The British government’s other guarantee that there will be no border between Northern Ireland and Britain placated the DUP, who as a result of Sinn Féin’s lack of engagement, and in the absence of an Assembly there, purported to represent the people of the North even though they only speak for the minority up there who voted to leave the EU. Such a situation is an insult by both sides to all the people who voted in the Northern Ireland Assembly elections last March.

Britain will leave the single market and customs union, but has promised ‘full alignment’ with EU rules to ensure cross-border trading without tariffs, thereby protecting the Good Friday Agreement of 1998. The financial settlement, or ‘divorce bill,’ payable on Britain’s departure from the EU on March 29th, 2019, was agreed at a nett sum of roughly €45bn and the third element of the first round of talks was a deal on rights of EU citizens living in the UK and of UK citizens living in the EU after the Brexit comes into effect.

The Withdrawal Agreement from the first phase of talks was ratified at this week’s European Council summit in Brussels and reduces the likelihood of a dreaded ‘hard Brexit’ that would have been far worse for Ireland than any of the remaining EU Member-States.
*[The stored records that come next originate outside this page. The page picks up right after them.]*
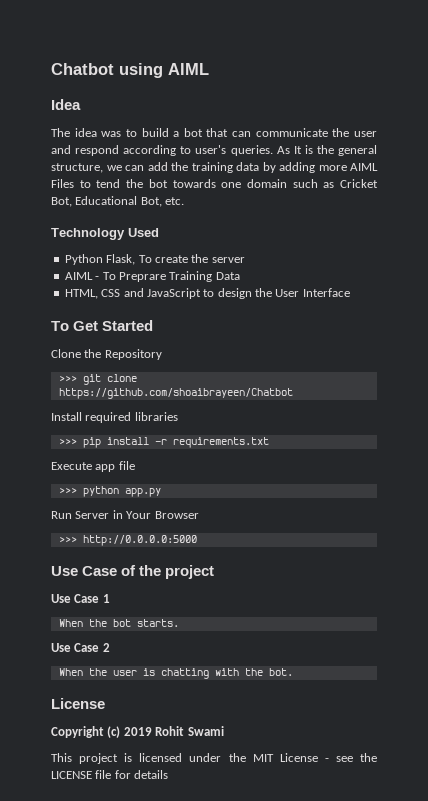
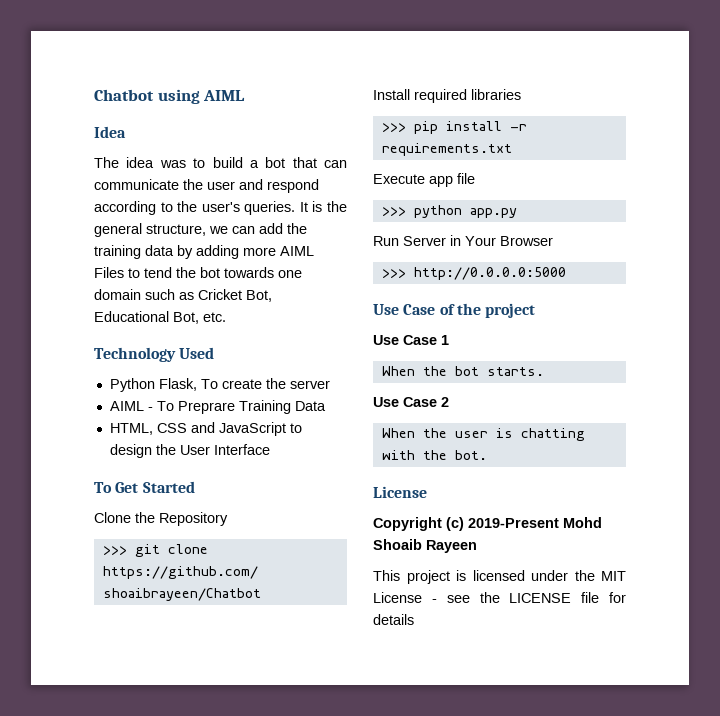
- The idea was to build a bot that can communicate the user and respond according to user's queries.
+ The idea was to build a bot that can communicate the user and respond according to the user's queries.
- As It is the general structure, we can add the training data by adding more AIML Files to tend the bot towards one domain such as Cricket Bot, Educational Bot, etc.
+ It is the general structure, we can add the training data by adding more AIML Files to tend the bot towards one domain such as Cricket Bot, Educational Bot, etc.
- Copyright (c) 2019 Rohit Swami
+ Copyright (c) 2019-Present Mohd Shoaib Rayeen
Its achievement is testament to all the hard work done by Taoiseach Varadkar and his Tánaiste Simon Coveney, their political and diplomatic teams, and officials whose efforts are often taken for granted. They did their work against a background of unfair and unseemly vilification by several British politicians whose ignorance of Ireland and contempt towards us was breathtakingly arrogant.

The second phase of Brexit talks will be even more important, focusing on how Britain will make its departure from the EU, which will have an inevitable effect on its trading relationship with Ireland.